Gaza death toll underestimated, Lancet study finds

From the start of the war until June 30, 2024, Gaza’s health ministry said just under 38,000 people had been killed by traumatic injuries, but the Lancet estimate — published in a journal peer-reviewed study based on data from health authorities, social media obituaries and an online survey, more than 64,000 people had been killed during that period.

CBS News is unable to independently verify these figures, and Israeli authorities have blocked Western journalists from entering Gaza to do independent reporting since the start of the war.

PALESTINIAN-ISRAELI CONFLICT
People search through the rubble of a building destroyed in an Israeli strike on the Bureij Palestinian refugee camp in the central Gaza Strip on January 8, 2025, as the war between Israel and Hamas continues .

EYAD BABA/AFP/Getty

The Lancet noted that its estimate does not include the thousands more people believed to still be buried under rubble, nor those who died due to lack of access to food, water or medical care during the war.

“I am broken inside after losing my family,” Mahmoud Sukkar, 21, told the local CBS News team in Gaza.

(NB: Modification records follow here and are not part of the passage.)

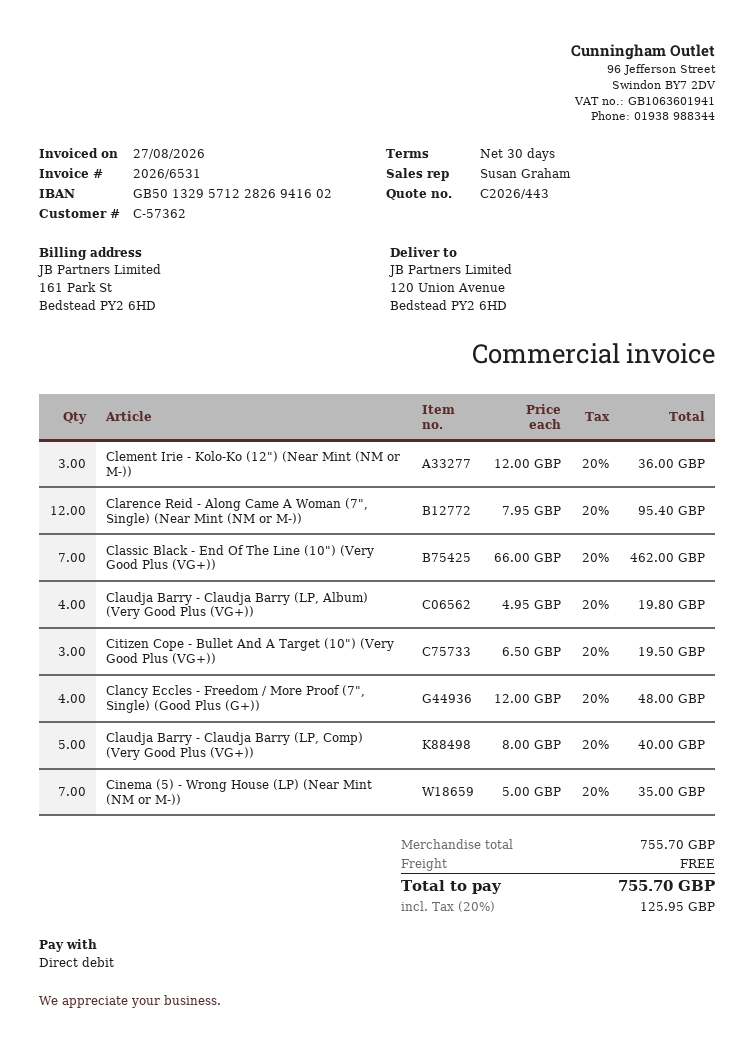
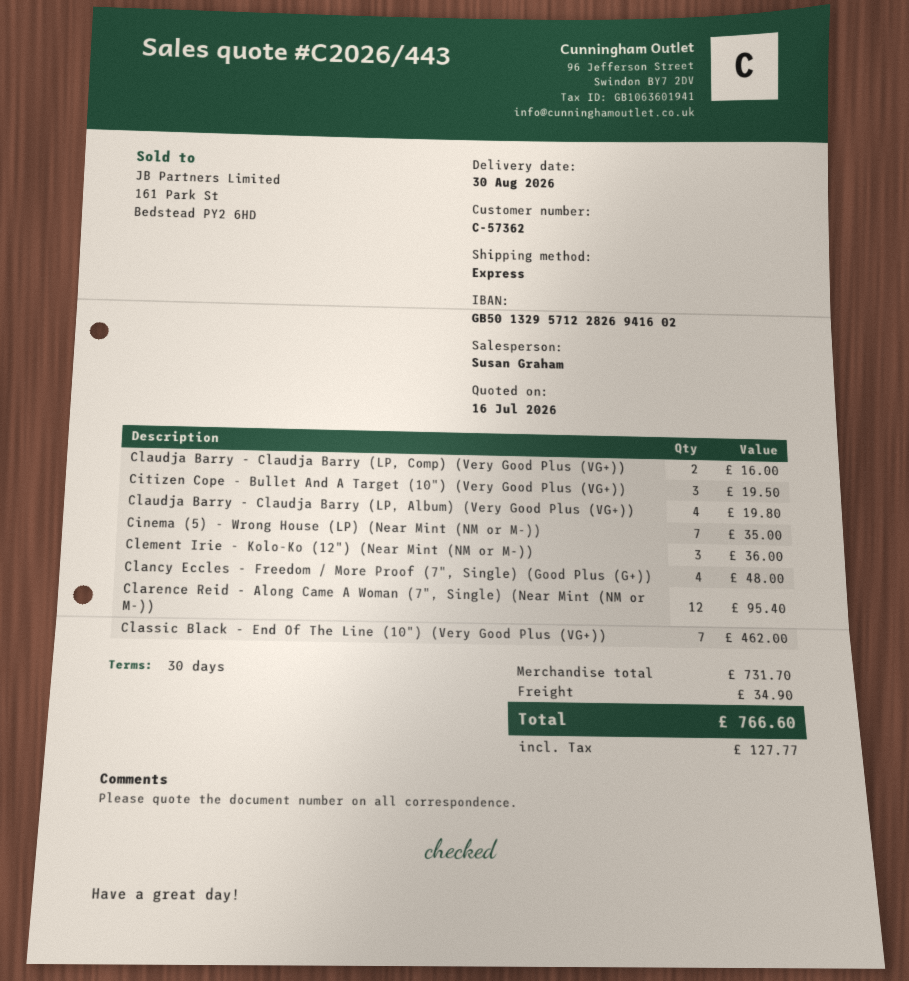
Claudja Barry - Claudja Barry (LP, Comp) (Very Good Plus (VG+)): 5 for 40.00 -> 2 for 16.00
subtotal: 755.70 -> 731.70
shipping: 0.00 -> 34.90
tax: 125.95 -> 127.77
total: 755.70 -> 766.60

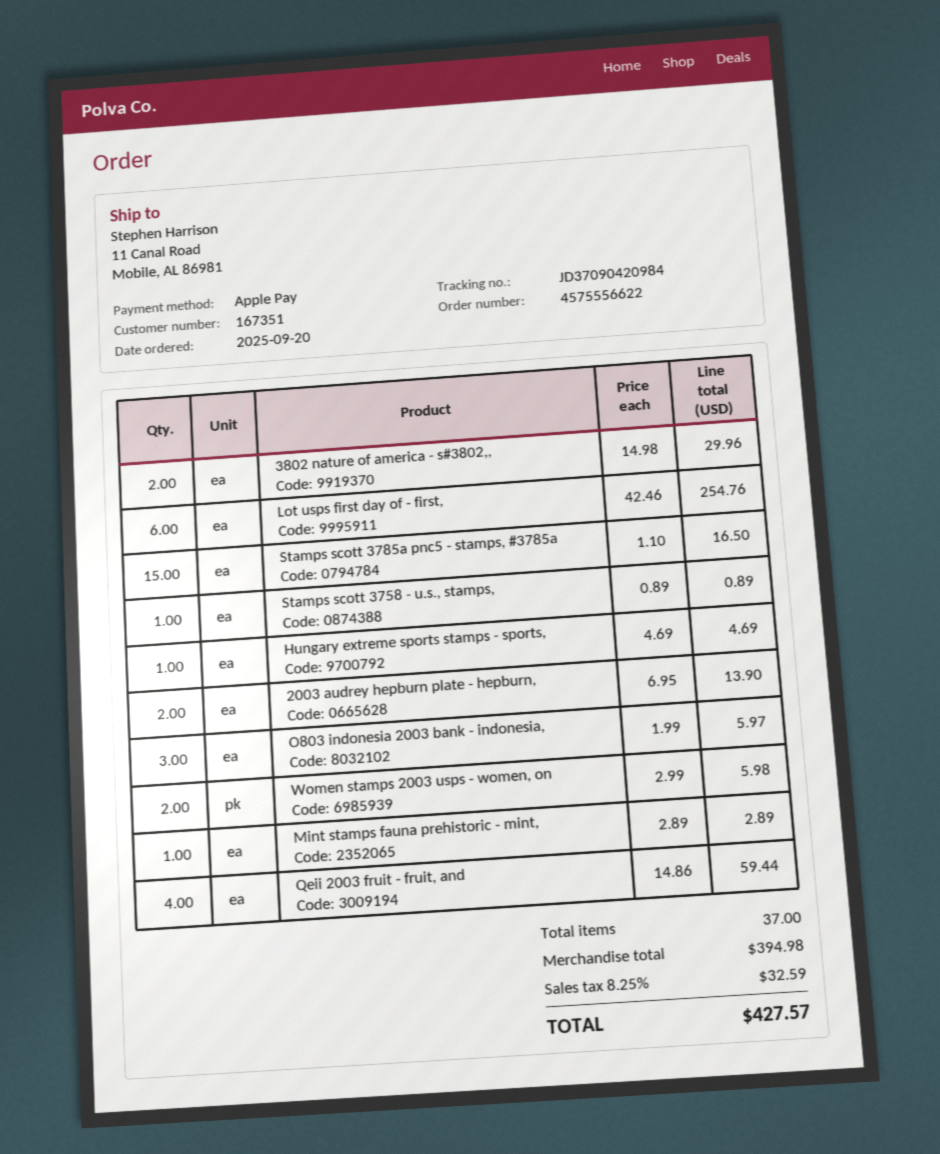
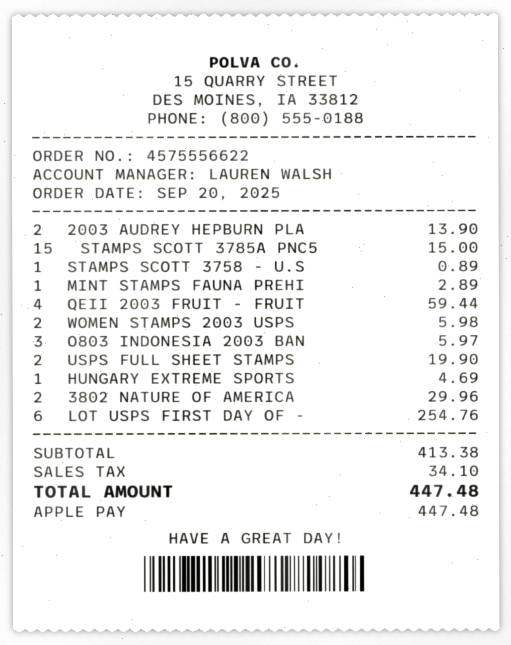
Stamps scott 3785a pnc5 - stamps, #3785a: 15 for 16.50 -> 15 for 15.00
USPS FULL SHEET STAMPS: none -> 2 for 19.90
subtotal: 394.98 -> 413.38
tax: 32.59 -> 34.10
total: 427.57 -> 447.48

All 17 members of his family were killed, including his mother, father and twin brother, when an Israeli strike hit their home in Gaza City during the first month of the war.

Sukkar, the only survivor, now lives alone in a tent camp in Deir al-Balah, central Gaza.

“I have no wishes,” Sukkar said. “I want to visit my family’s graves. My only wish is to visit their graves.

Israel continues to attack Houthis in Yemen

As Israel continues its strikes against Hamas remnants, the Israeli military said Friday that its naval and air forces had struck several Houthi rebel targets on the west coast and interior of Yemen, including ports and a power station.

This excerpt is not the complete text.